Abstract
The history and current workings of the United Nations suggest it is not an effective vehicle for the promotion of Canadian interests and values. As it has generally been, the Security Council is paralyzed by great power vetoes, while the General Assembly has an overwhelming majority that reliably votes against the West, and against Canada. The creation of the postwar liberal international order owed more to other multilateral organizations and groupings with which Canada is associated than the UN. In its core function of underwriting global security and stability, the UN has generally failed and often been irrelevant, with the crucial understandings reached between the great powers directly. In an age of increased international polarization, the UN will remain of only modest utility and Canada would be better advised to forward its values and interests primarily through other multilateral vehicles, working with like-minded states.

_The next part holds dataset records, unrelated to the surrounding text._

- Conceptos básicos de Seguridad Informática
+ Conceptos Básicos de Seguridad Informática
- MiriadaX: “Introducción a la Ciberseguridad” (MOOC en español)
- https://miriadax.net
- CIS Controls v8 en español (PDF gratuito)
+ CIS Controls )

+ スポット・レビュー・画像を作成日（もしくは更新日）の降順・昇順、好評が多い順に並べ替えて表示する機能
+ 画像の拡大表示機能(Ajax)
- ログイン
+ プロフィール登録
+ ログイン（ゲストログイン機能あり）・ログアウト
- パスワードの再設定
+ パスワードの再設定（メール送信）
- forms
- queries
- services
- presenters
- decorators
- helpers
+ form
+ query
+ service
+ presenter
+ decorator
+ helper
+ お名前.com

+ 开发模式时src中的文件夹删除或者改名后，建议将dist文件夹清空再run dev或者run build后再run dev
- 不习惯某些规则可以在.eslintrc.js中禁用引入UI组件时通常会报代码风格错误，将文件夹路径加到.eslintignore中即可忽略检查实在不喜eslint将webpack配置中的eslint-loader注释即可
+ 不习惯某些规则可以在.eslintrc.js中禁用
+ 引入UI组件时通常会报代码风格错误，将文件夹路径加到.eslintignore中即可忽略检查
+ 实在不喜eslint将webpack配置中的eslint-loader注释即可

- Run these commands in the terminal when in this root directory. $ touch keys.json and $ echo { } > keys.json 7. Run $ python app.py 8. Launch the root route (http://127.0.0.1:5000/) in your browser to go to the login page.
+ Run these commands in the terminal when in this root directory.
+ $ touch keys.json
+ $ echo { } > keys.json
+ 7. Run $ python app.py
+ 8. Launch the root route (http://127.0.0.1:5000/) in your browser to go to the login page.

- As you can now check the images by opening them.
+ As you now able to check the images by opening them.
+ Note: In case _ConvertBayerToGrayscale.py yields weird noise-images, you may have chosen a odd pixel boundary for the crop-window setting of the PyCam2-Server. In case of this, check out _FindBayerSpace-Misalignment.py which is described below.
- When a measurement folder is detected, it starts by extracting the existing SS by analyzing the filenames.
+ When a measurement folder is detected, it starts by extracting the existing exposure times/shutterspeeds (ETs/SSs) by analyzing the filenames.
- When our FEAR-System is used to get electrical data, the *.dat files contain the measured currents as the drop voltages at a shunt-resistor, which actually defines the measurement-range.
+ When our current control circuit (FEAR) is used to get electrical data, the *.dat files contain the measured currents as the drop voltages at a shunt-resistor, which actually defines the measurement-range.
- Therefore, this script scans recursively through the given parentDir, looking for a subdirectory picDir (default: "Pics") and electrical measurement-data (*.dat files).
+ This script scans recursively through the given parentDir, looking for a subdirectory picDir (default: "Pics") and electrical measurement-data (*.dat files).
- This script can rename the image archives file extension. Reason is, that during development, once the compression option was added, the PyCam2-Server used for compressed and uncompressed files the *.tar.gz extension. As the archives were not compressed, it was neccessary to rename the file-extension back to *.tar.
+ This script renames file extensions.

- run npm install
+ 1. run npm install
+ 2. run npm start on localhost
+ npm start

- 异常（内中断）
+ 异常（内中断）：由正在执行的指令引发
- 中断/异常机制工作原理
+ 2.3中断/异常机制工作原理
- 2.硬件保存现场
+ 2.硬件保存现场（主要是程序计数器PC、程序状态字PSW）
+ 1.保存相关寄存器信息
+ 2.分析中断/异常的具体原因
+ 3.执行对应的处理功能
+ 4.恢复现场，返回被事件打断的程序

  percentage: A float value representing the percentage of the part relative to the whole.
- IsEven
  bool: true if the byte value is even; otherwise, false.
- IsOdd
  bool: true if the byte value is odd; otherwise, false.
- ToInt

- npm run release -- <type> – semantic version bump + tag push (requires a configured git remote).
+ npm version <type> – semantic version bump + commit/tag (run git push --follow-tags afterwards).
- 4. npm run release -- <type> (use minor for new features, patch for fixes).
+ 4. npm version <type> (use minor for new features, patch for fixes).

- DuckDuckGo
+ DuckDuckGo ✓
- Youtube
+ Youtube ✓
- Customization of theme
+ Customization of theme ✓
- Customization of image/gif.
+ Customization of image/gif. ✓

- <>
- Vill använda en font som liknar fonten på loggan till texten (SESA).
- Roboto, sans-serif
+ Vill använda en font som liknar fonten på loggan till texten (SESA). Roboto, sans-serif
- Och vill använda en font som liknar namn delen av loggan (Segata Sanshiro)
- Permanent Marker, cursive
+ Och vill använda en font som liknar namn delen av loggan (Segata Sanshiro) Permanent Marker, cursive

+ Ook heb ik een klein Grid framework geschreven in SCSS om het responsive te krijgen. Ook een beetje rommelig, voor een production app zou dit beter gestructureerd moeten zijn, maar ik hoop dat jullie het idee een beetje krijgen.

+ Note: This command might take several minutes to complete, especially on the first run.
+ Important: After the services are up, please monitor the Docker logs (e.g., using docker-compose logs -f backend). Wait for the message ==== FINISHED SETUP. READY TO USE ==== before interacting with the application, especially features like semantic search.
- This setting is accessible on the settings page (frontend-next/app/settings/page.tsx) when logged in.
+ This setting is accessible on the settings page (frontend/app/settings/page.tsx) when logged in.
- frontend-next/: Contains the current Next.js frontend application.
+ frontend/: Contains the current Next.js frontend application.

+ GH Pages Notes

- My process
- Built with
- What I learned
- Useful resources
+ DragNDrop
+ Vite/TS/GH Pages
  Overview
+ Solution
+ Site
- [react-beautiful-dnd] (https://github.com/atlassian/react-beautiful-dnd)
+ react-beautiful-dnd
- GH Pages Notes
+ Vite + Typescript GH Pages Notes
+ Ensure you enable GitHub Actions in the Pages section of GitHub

One of the more amusing news stories of early 2024 was Conservative MP Leslyn Lewis's petition to the House of Commons, calling for Canada's withdrawal from the UN and its subsidiary organizations on the grounds that membership compromised Canadian sovereignty and constitutional rights. Lewis seems to have been motivated by her dislike of the World Health Organization's (WHO) work on pandemic preparedness, and the position was rightly dismissed as a frivolous gesture by a political eccentric. “What is it about the UN that Conservatives don’t like?” was the rhetorical question asked by Mohammad Hussain, Prime Minister Justin Trudeau's press secretary. 1 But it seems not to have occurred to Hussain that there might be a great deal about the UN for Canadians to dislike. And while it is silly to see the UN as a threat to Canadian sovereignty à la Leslyn Lewis, it does not necessarily follow that it should be central to Canadian foreign policy, as recommended in a recent study from the Norman Paterson School of International Affairs, excerpted in this issue of International Journal. 2
Any appraisal of the UN's place in Canadian foreign policy should begin by recognizing that the UN does not embody some amorphous entity called “world opinion.” It is a political construct, merely a gathering of states, and it should be judged in terms of its usefulness for advancing Canada's interests and values. As a relatively modest power, Canada has little choice but to work through multilateral structures to exert influence in international affairs. Indeed, Canada was involved in the formation of all the multilateral institutions central to the creation and preservation of the liberal world order under which we have prospered. But the UN itself was peripheral to the creation of that order. The central institutions were NATO, the International Monetary Fund (IMF) and World Bank, General Agreement on Tariffs and Trade (GATT), and later the Group of Seven (G7) and World Trade Organization (WTO)—not UN constructions, but Western ones (the West as defined culturally, not geographically, to include Westernized elites elsewhere). As such, they were rooted in common values and interests and underpinned by the benign hegemony of the US. 3 Conversely, the UN has always lacked the foundation of shared values and interests that might have made it an effective international actor. What its defenders see as its source of legitimacy—its (near) universality of membership—in fact ensures its impotence, since member states fundamentally differ in their values and interests.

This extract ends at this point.